Dicevano i nostri vecchi che «la matematica non è un’opinione», sicuri che le verità indiscutibili non possono essere scalfite da ondeggianti valutazioni personali, spesso dovute a emozioni interne e collettive. Temo che quella sicurezza non abbia più spazio nell’attuale dinamica culturale. Se qualcuno si esponesse a dire che due più due fa quattro, si troverebbe subito di fronte qualcun altro che direbbe «questo lo dice lei», quasi insinuando il dubbio che non si tratta di una verità, ma di una personale opinione. Non ci sono verità che non possano essere messe in dubbio: tu la pensi così, ma io la penso al contrario e pari siamo. Non ci sono santi, dogmi, decreti, ricerche di laboratorio, tabelle statistiche; vale e resta dominante il primato dell’opinione personale.» Così Giuseppe De Rita -nel suo recente articolo sul CdS “La potenza dell’opinione, inarrestabile e preoccupante”- fotografa l’imbarazzante stallo comunicativo in cui ci siamo cacciati.
Cerchiamo faticosamente di capire le cose: differenziamo le fonti per non essere vittime dell’autoconferma delle nostre convinzioni, ci sforziamo di comparare i giudizi divergenti perché sappiamo che le ragioni non sono mai da una parte sola, tentiamo di tenere distinti i fatti dai giudizi e di separare le emozioni dalla ragione… insomma facciamo una fatica enorme per farci una opinione equilibrata e ci ritroviamo persi in un chiassoso mercato nel quale ciascuno grida per vendere la sua merce denigrando quella altrui e nel quale l’ansia di spuntarla nel duello conta molto di più che avvicinarsi alla obiettività e a un giudizio fondato.

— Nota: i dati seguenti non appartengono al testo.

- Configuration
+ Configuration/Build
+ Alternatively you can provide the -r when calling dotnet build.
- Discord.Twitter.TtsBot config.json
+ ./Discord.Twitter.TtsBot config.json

Una deriva che non riguarda solo la guerra in Ucraina, che comprensibilmente tiene banco in queste settimane, ma è diventata una questione di metodo: le opinioni non sono più a valle dell’analisi -come sarebbe ragionevole- ma sono a monte. In questo rumoroso mercato in cui è diventato assoluto il primato dell’opinione, questa non si nutre più di deduzioni e di approfondimenti, ma si rafforza solo per contrasto. Per affermarsi ha bisogno del conflitto, ma il prezzo di questi estenuanti duelli finisce per essere -paradossalmente- l’inconcludenza, l’incapacità di incidere sulle decisioni. Come ha scritto Nadia Urbinati su “Domani”, quando seguiamo un talkshow “pensiamo di avere un dibattito, ma abbiamo una simulazione e ce la facciamo bastare perché, per quello a cui serve, la simulazione del dibattito è più che sufficiente, è l’equivalente del wrestling rispetto alla lotta vera, per questo quel dibattito è, in sé, irrilevante.”

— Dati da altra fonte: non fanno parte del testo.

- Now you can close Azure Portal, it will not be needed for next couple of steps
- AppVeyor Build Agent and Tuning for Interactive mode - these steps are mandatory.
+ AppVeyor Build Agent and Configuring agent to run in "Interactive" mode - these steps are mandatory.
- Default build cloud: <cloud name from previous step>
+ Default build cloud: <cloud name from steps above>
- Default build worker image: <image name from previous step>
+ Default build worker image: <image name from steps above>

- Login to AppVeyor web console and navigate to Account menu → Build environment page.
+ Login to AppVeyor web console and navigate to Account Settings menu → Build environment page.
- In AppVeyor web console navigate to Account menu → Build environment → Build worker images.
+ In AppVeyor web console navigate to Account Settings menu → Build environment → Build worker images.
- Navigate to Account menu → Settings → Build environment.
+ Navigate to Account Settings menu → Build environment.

Il rischio è che la stanchezza ci renda refrattari all’approfondimento e al confronto e ci spinga a rinunciare del tutto a capire. Dobbiamo diventare più selettivi nel decidere cosa leggere e chi ascoltare, più attenti alla competenza e più esigenti sulla concretezza delle conclusioni. Nessuno pretende la verità assoluta, ma pretendere che due più due faccia sempre quattro senza ridiscuterlo ogni volta, penso che ce lo possiamo permettere.